A pair of silver-gilt-mounted porcelain miniature vases and covers, English, 17th Century.

It is possible that these exquisite little vases, 5.5cm in height, represent very rare examples of the work of the factory set up by the enthusiastic alchemist George Villiers, second Duke of Buckingham at Lambeth in 1663.

A note in one, written in the distinctive hand of Brownlow, 9th Earl of Exeter (1725-1793) describes them as: ‘The Duke of Buckingham’s China.’

In the 17th Century, when Europeans were seeking to discover the secret of the much admired Chinese hard paste porcelain, most early attempts to imitate it were based upon one type or other of soft paste.

However, tests have recently demonstrated that these vases are definitely made of a form of hard paste.

Mention of them first appears in 1683 in the will of a noted collector, William, 3rd Earl of Devonshire (1617-1684).

They thus predate, by some thirty years, the first officially recorded European hard paste porcelain, made by Johann Friedrich Bőttger (1682-1719) at Meissen in 1709.

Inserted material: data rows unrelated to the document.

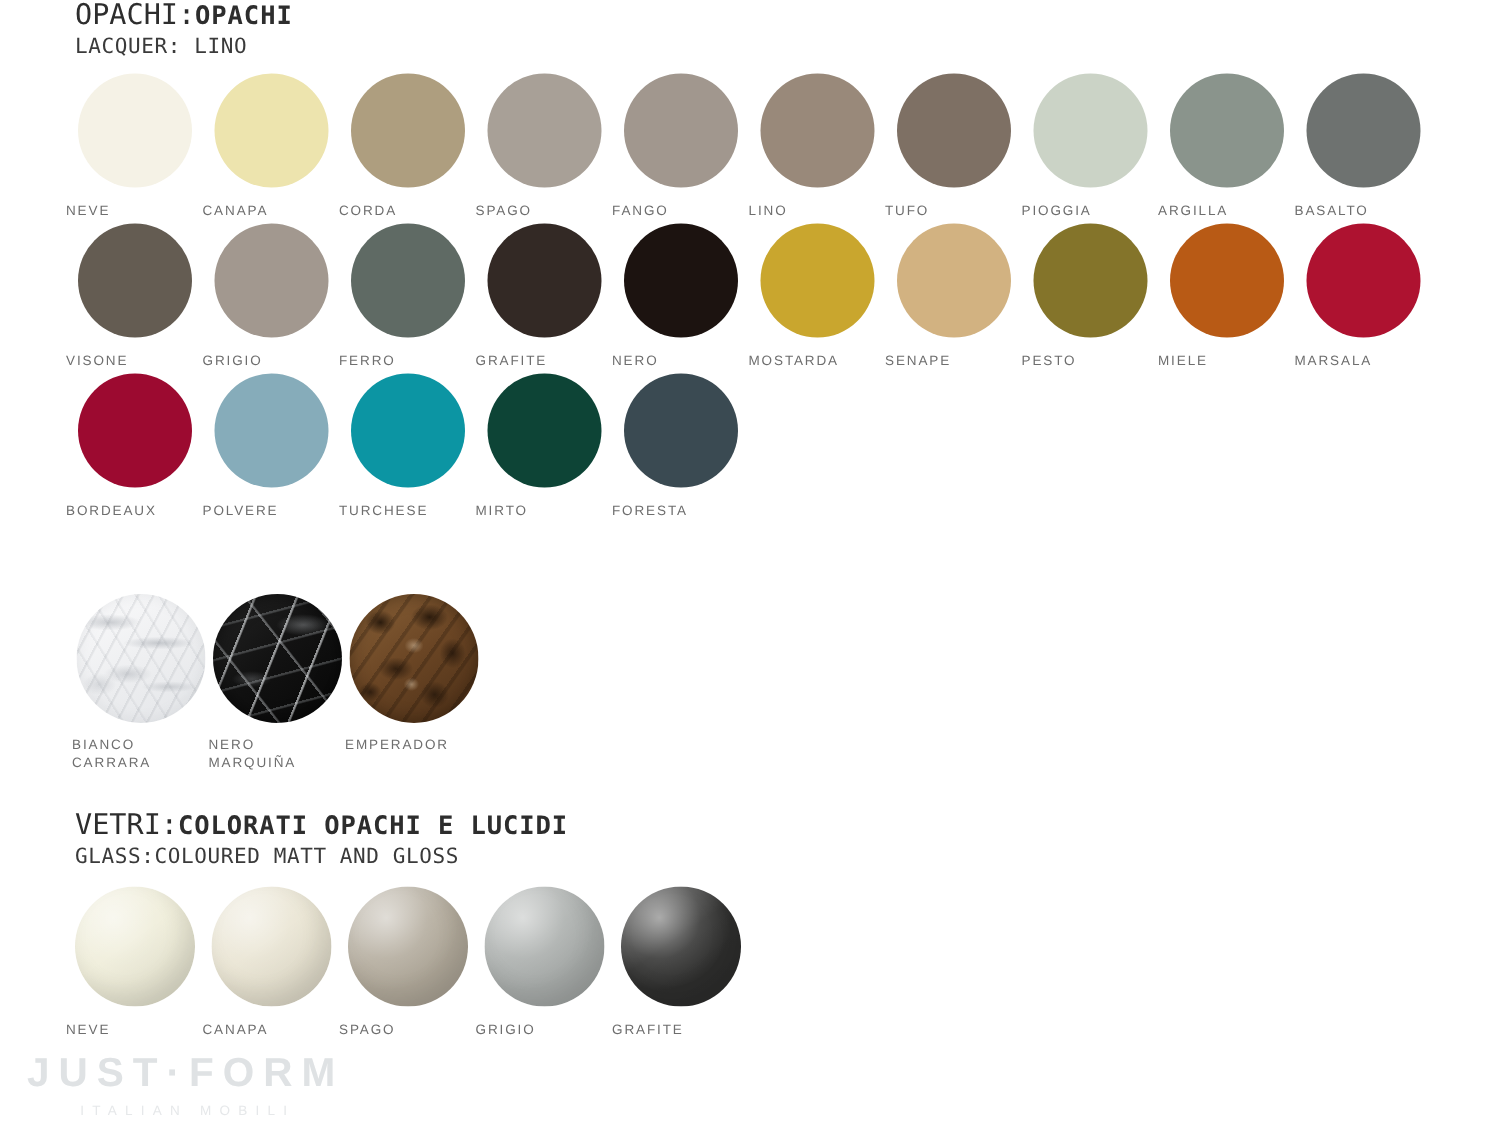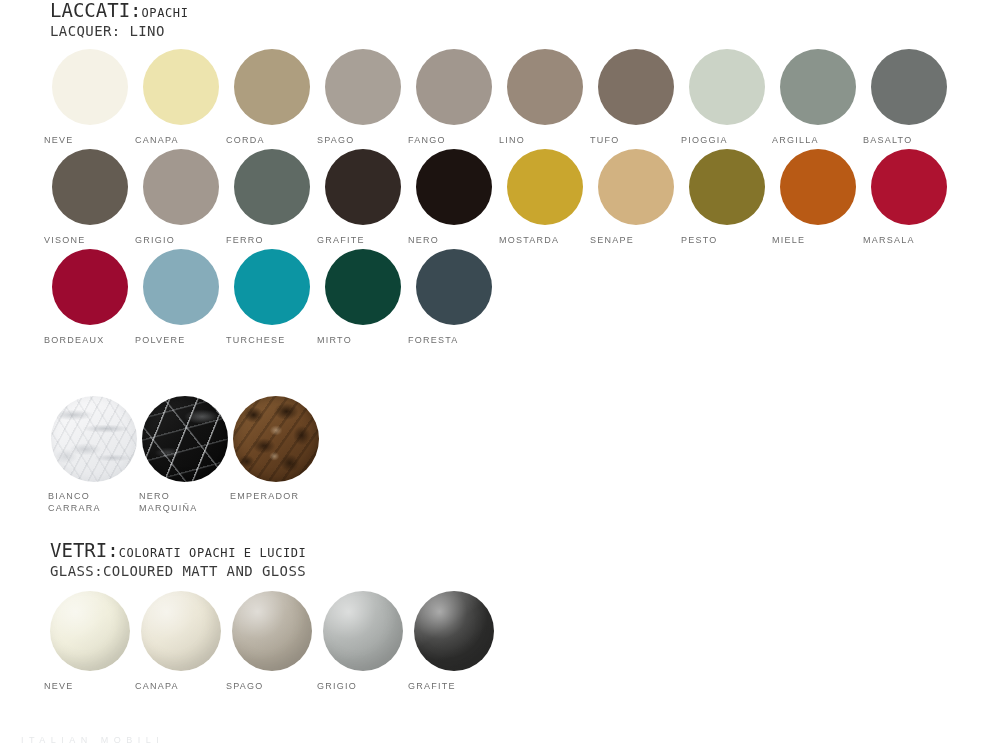"LACCATI:" span.h-cat { text: LACCATI -> OPACHI }
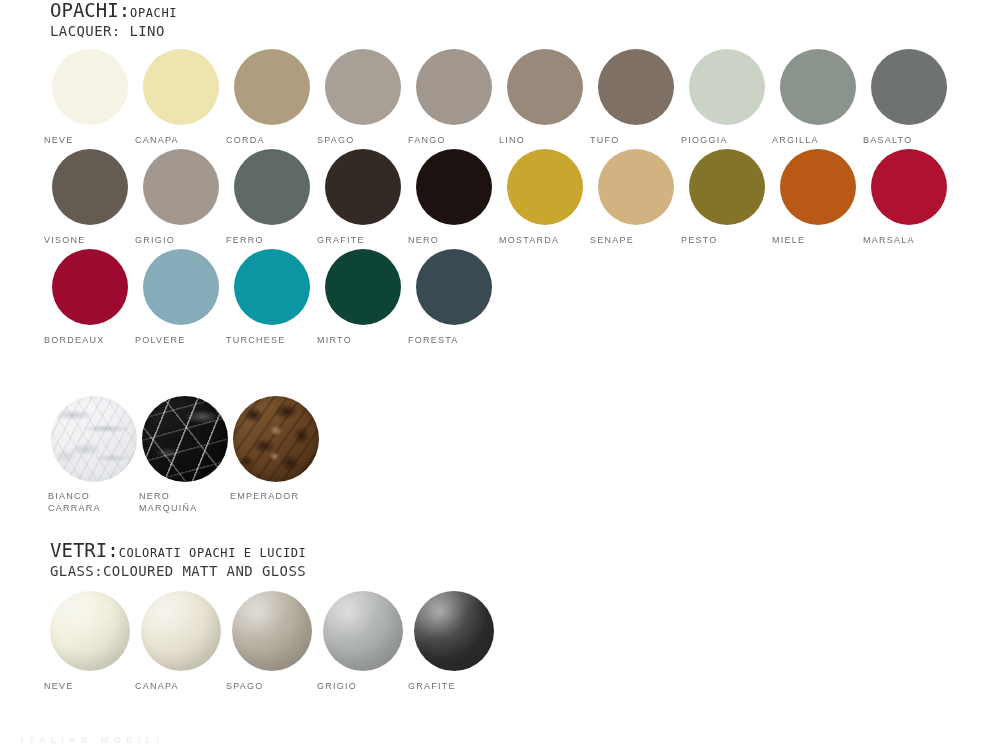"OPACHI" .heading-line1 .h-val { font-size: 12px -> 17px; font-weight: none -> bold }
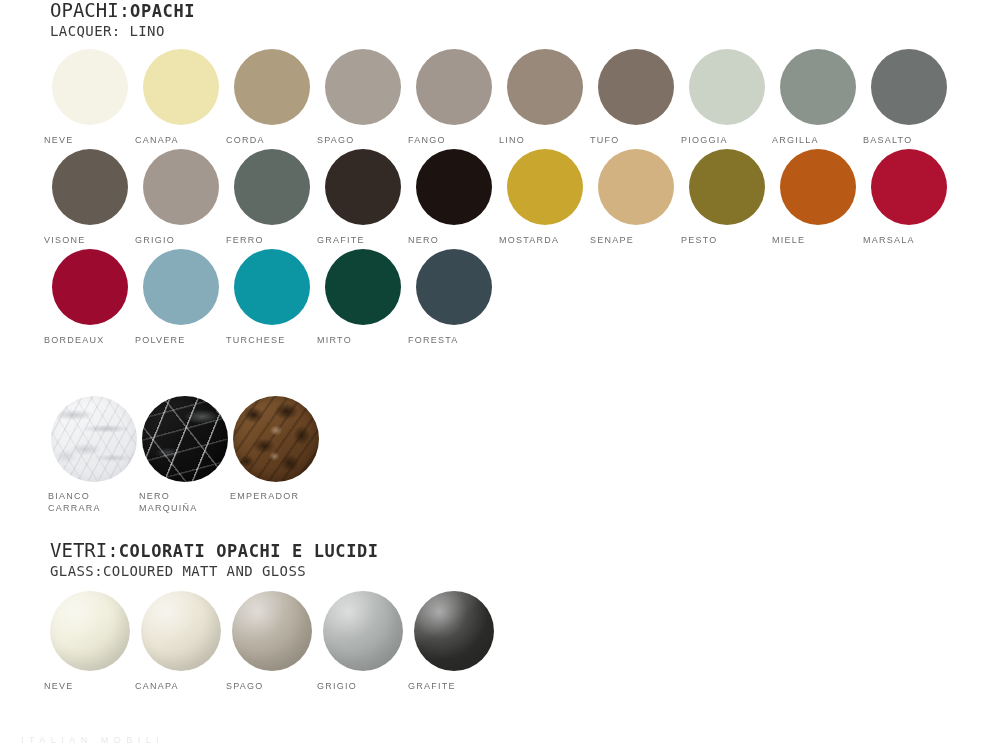"JUST·FORM" div.watermark-main { html: none -> <div>JUST·FORM</div> }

They are listed in an inventory known as the 1690 Devonshire Schedule which records an immense bequest from the earl’s widow, Elizabeth (1619-1689) to their daughter Anne, Countess of Exeter (1649-1703).

‘A pair of little Jarrs and covers guilt and enamel’d with ffestoons and boyes heads.’

The vases clearly have a claim to being Europe’s earliest hard paste porcelain, as well as being the first with enamelled polychrome decoration and gilding.